La torcia risulta utile anche in caso di infortunio o di smarrimento, per effettuare delle segnalazioni, per farsi notare dai soccorsi o semplicemente per non dover aspettare i soccorritori al buio. Esistono degli altri casi in cui una torcia elettrica torna utile, ad esempio lungo gli itinerari storici dove solitamente è possibile visitare trincee e gallerie della prima guerra mondiale, in rifugio gestito dove in camerata ad una certa ora la luce elettrica viene spenta oppure nelle casere e bivacchi non gestiti dove la luce elettrica non è presente.

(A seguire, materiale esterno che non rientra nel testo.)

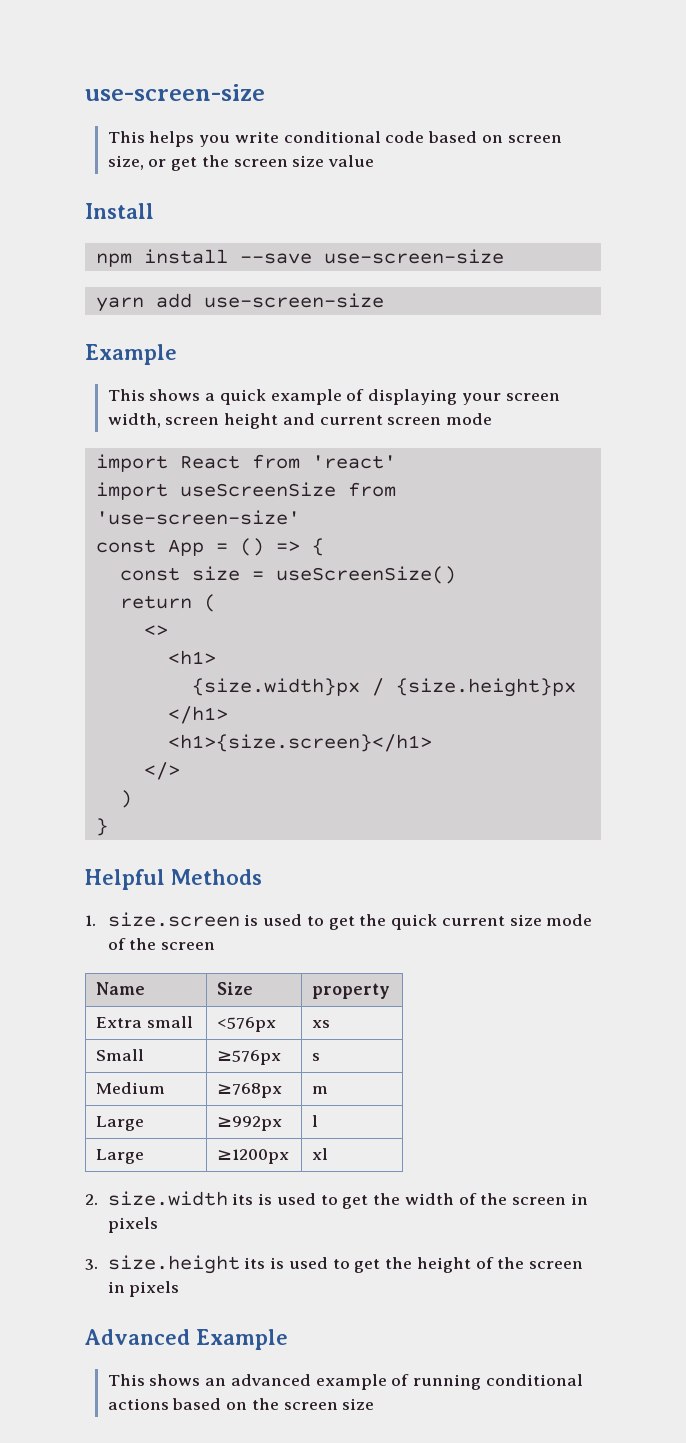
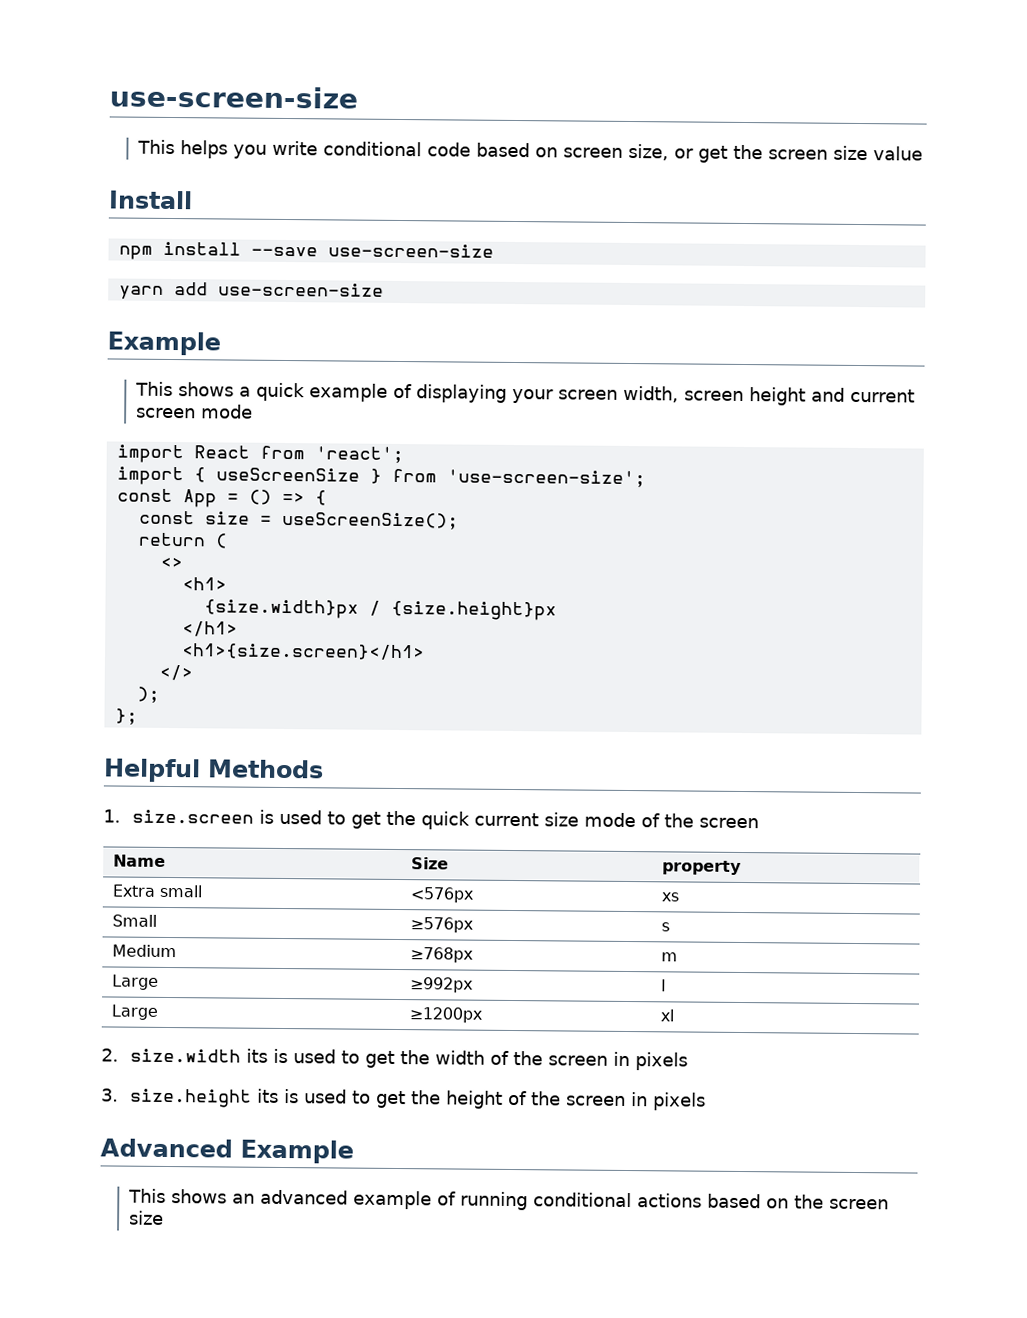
- import React from 'react'
- import useScreenSize from 'use-screen-size'
+ import React from 'react';
+ import { useScreenSize } from 'use-screen-size';
- const size = useScreenSize()
+ const size = useScreenSize();
- )
- }
+ );
+ };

Sul mercato esistono numerosi tipi di torce, adatte a qualsiasi situazione; per chi pratica l’escursionismo la miglior tipologia di torcia è sicuramente quella frontale. La torcia frontale si indossa sulla testa e permette all’utilizzatore di avere sempre entrambe le mani libere andando ad illuminare in ogni istante la porzione di terreno davanti a se nella direzione dello sguardo. Le torce di ultima generazione hanno sostituito le tipiche lampadine a incandescenza con le lampadine a LED che producono pochissimo calore, hanno un basso consumo e garantiscono maggior affidabilità. Solitamente il flusso luminoso emesso da una torcia (quanta luce fa) viene misurato in lumen, per il trekking il valore ideale che concilia quantità di luce, sicurezza e salvaguardia delle batterie è di 30/35 lumen. L’alimentazione dipende dalla potenza, può essere a batterie stilo oppure a batterie agli ioni di litio come quelle dei cellulari; tutti sistemi validi che garantiscono diverse ore di luce anche alla massima potenza.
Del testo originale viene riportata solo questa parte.